Da questa prospettiva il perdono ha poco a che vedere con l’altra persona ed è piuttosto un viaggio dentro noi stessi, dentro il nostro sentire, dentro le nostre emozioni, che però ha risultati positivi anche al di fuori di noi, per la nostra socialità.
Va perciò allenata anche la cosiddetta intelligenza emotiva. L’intelligenza emotiva è un aspetto dell’intelligenza legato alla capacità di riconoscere, utilizzare, comprendere e gestire in modo consapevole le proprie e altrui emozioni. Questo tema meriterebbe un articolo a parte, perciò qui basti sapere che
questa è una delle tante “intelligenze” di cui è dotato il cervello umano, come la logica, la linguistica-verbale, la sonora, la spaziale, la relazionale, la cinestetica. Furono per primi gli studiosi Peter Salovey e John Mayer, nel 1990, a parlare di intelligenza emotiva come capacità dell’individuo di gestire le proprie emozioni e non esserne succube. Su questo tema hanno avuto molto successo i libri di Daniel Goleman.
Attenzione però a “come” si perdona. Per alcuni il perdono è qualcosa di “condizionato”: “Ti perdono a patto che tu ti penta, mi chieda scusa e ripaghi la tua colpa”. Questo tipo di perdono non ci libera dai sentimenti, ma anzi ci fa dipendere ancora più dall’altro. Inoltre, è un tipo di atteggiamento basato sempre sul rancore e sulla vendetta. Il vero perdono è invece quello “incondizionato”. Si perdona chi ha fatto del male, punto. Fine della storia. Non si chiede nulla in cambio. L’altro non deve le sue scuse, non deve essere pentito e non deve scontare alcuna pena.
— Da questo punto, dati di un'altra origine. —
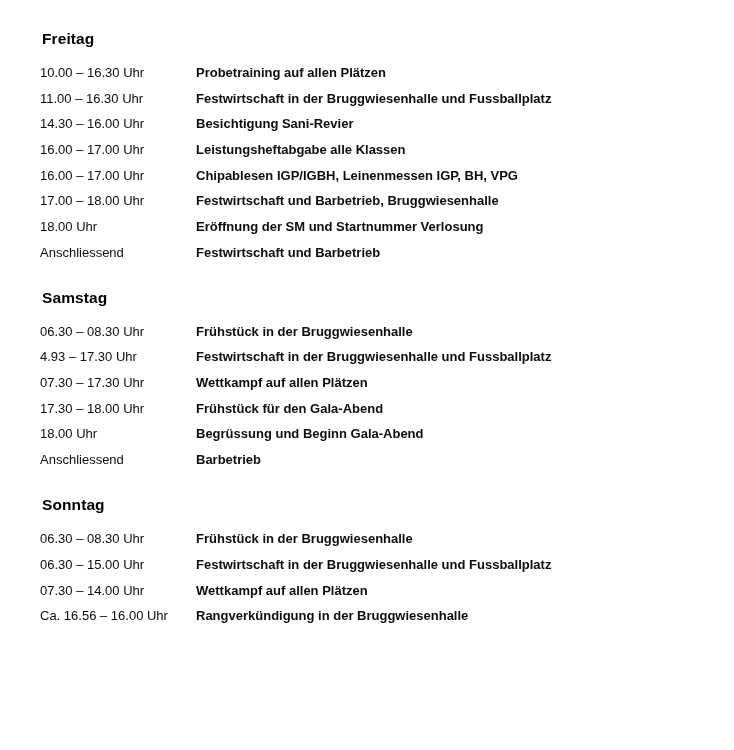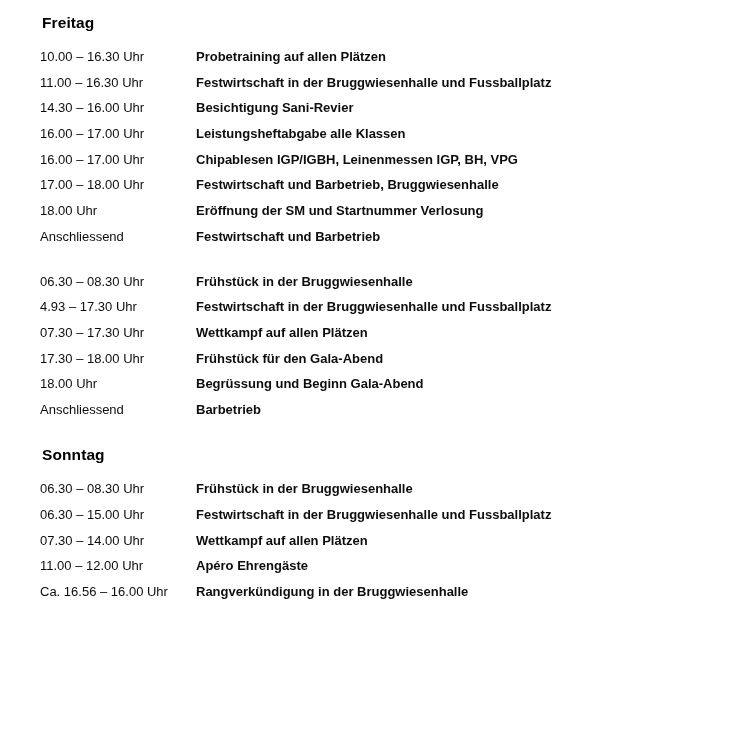"Freitag" .page { padding: 14px 40px 0 40px -> 30px 40px 0 40px }
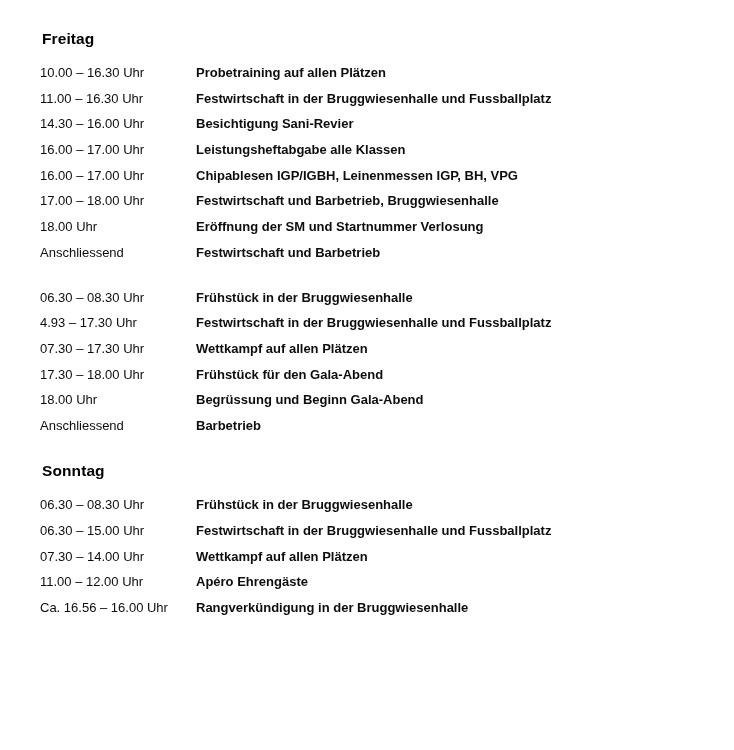"Samstag" div.day-title { html: none -> <div>Samstag</div> }
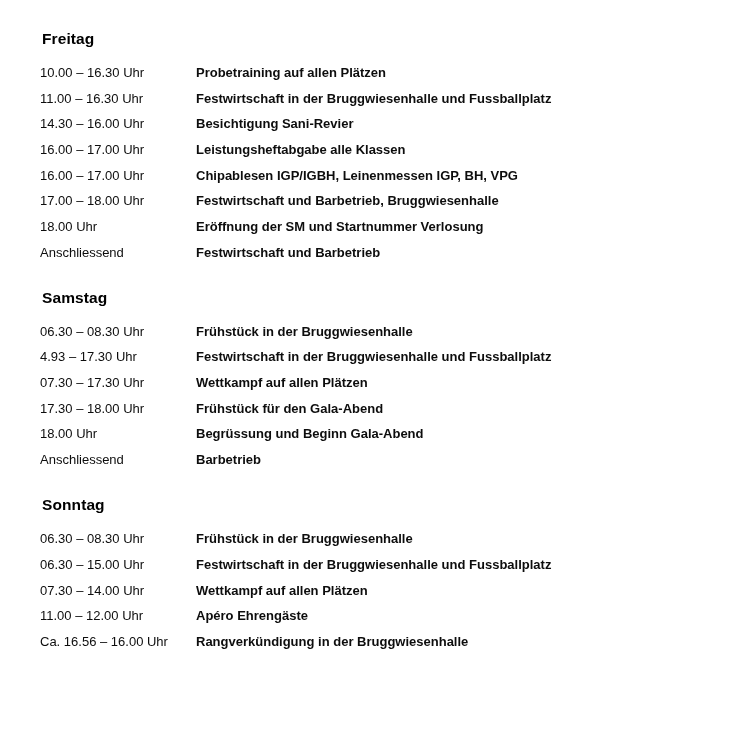"11.00 – 12.00 Uhr" div.row { html: <div> <span>11.00 – 12.00 Uhr</span> <span>Apéro Ehrengäste</span> </div> -> none }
Solo questa tipologia di perdono elimina immediatamente le emozioni negative e rende completamente libero chi lo attua. Gli psicologi e gli esperti di scienze sociali affermano che quando si perdona senza chiedere nulla, una delle prime emozioni provate è la gratitudine: un’emozione positiva e potenziante. In un certo qual modo, una sorta di beatitudine nel “qui e ora”. Tutto bello a parole, ma come si fa a perdonare in tal modo? Occorre ristrutturare l’esperienza dell’offesa. Ristrutturare significa attribuirle valore diverso perché la si legge in modo diverso, interpretando il contesto da un’altra prospettiva.
Innanzitutto si può pensare che la persona non ci ha offesi di proposito, e se l’avesse davvero fatto di proposito, questo è un problema suo. Poi occorre pensare che le emozioni negative che si provano non cambiano di una virgola quello che è già accaduto, anzi non fanno altro che reiterare l’intensità e i danni emotivi dell’offesa nel tempo, come un sasso gettato nel mare le cui onde continuano a propagarsi anche dopo che il sasso è caduto sul fondo.
Al contrario, si può pensare che se si lascia andare l’emozione negativa ci si proietta sul presente e sul futuro, che sono gli unici due tempi ancora da vivere, e che nessuno vuole vivere già con uno stato d’animo negativo. Questo non vuol dire che ci faremo offendere una seconda volta da chi ci ha già offeso, significa che non ci faremo condizionare dalle emozioni negative che proviamo e sapremo ricostruire il rapporto con l’altro in modo chiaro.
Un esercizio utile per cominciare a imparare a perdonare incondizionatamente è quello di iniziare a perdonare la persona che ci è più vicina: noi stessi.
A volte siamo così delusi dai nostri errori, dai nostri sbagli o dalle nostre debolezze che non ci perdoniamo. Questo inquina la nostra autostima con emozioni negative (“Non me lo merito”, “Son un fallito”, “Provo vergogna”) che si ripercuotono su tutte le nostre future azioni. Ci blocchiamo, desistiamo, abbandoniamo i nostri obiettivi.
Perdonarsi e comprendere che lo sbaglio e l’errore fanno parte di un percorso di crescita e apprendimento ci apre alla pace interna e ci rimette in azione, con tutta una serie di emozioni positive. Quando avremo imparato a perdonare noi stessi, per le piccole cose, sarà poi più semplice farlo anche con gli altri.